(Assignment): Read through the listing below and copy each line in which the word "style" occurs.

(Entries shown):
——

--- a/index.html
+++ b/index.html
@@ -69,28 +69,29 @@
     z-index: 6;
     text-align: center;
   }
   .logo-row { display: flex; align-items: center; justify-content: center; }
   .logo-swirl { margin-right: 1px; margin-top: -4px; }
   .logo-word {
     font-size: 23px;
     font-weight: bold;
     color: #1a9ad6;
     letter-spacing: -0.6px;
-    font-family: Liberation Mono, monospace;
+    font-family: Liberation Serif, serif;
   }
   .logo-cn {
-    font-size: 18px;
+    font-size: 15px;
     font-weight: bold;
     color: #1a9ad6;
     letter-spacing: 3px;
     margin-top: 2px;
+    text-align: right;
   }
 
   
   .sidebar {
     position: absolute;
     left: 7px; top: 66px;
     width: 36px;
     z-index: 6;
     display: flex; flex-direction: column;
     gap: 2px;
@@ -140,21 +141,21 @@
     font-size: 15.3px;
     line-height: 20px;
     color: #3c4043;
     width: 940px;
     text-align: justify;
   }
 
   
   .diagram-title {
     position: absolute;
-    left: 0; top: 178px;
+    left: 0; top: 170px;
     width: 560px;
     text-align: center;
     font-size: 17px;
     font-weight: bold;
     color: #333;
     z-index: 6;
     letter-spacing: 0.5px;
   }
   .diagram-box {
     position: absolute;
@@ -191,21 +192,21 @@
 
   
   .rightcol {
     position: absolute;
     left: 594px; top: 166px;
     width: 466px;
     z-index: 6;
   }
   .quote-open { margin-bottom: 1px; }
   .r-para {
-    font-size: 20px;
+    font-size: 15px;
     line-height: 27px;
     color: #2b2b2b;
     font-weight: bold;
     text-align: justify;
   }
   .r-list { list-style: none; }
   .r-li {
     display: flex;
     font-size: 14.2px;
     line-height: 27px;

——

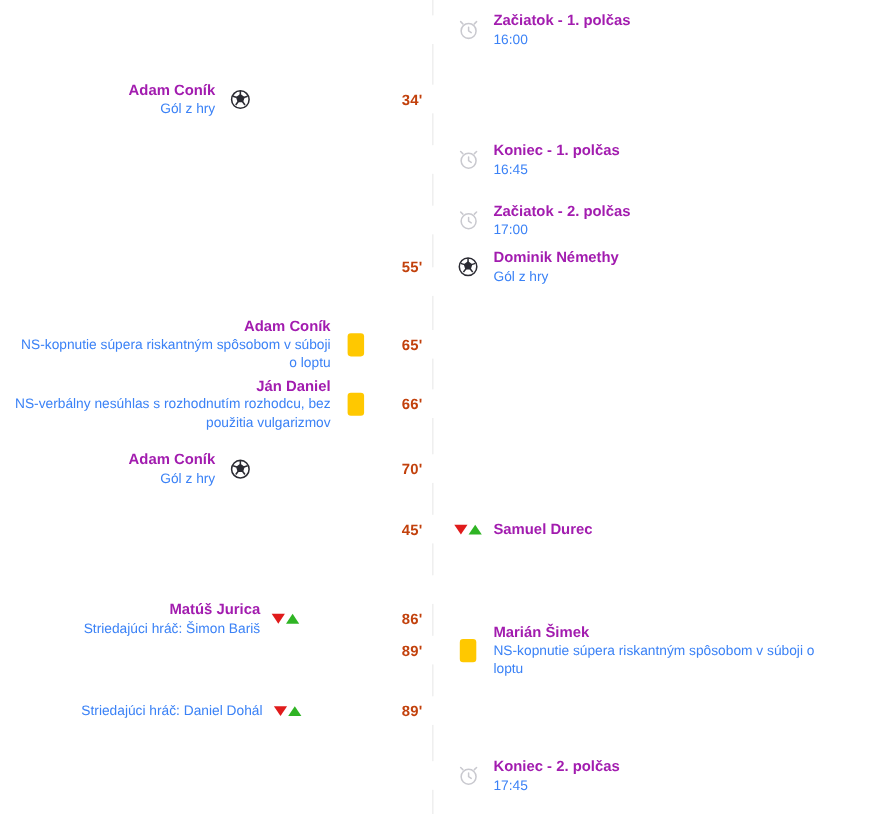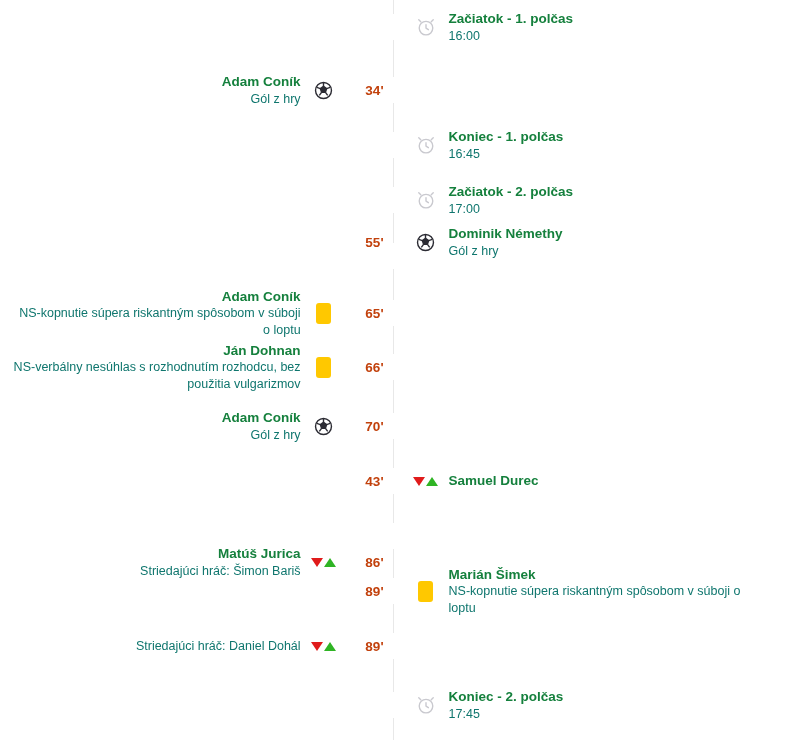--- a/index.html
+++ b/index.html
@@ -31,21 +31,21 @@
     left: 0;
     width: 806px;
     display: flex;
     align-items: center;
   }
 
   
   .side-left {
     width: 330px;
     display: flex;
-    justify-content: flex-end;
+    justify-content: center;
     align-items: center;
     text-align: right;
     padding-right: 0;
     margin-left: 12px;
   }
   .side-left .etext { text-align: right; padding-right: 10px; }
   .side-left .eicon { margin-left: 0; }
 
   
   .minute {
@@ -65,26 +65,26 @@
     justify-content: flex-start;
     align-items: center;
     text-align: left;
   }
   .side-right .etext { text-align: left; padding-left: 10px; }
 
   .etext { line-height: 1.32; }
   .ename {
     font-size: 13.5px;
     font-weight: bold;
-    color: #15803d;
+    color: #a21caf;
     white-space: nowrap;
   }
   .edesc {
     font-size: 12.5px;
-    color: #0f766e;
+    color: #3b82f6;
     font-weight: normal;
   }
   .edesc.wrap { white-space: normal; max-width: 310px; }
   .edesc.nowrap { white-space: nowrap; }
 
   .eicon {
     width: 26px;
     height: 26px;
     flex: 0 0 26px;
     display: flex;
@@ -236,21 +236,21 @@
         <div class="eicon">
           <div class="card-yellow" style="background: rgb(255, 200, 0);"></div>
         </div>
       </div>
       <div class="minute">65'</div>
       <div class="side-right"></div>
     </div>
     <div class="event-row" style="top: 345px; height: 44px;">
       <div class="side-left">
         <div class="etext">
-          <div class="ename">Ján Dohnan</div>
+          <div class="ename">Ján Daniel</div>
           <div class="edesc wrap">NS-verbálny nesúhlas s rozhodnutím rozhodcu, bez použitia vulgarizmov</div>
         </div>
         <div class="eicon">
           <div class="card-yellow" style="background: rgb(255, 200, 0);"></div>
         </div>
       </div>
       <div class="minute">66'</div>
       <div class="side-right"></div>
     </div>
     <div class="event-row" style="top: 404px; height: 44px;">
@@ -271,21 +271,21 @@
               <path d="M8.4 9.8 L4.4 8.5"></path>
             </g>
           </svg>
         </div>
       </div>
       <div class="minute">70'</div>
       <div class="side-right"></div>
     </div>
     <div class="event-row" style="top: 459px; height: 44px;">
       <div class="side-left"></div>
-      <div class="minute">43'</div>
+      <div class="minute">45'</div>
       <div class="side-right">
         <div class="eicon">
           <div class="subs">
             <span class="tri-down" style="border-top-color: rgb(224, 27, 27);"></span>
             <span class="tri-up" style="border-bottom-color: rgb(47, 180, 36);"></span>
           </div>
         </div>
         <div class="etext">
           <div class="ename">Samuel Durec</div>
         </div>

——

(Task solution):
   .r-list { list-style: none; }
           <div class="card-yellow" style="background: rgb(255, 200, 0);"></div>
     <div class="event-row" style="top: 345px; height: 44px;">
           <div class="card-yellow" style="background: rgb(255, 200, 0);"></div>
     <div class="event-row" style="top: 404px; height: 44px;">
     <div class="event-row" style="top: 459px; height: 44px;">
             <span class="tri-down" style="border-top-color: rgb(224, 27, 27);"></span>
             <span class="tri-up" style="border-bottom-color: rgb(47, 180, 36);"></span>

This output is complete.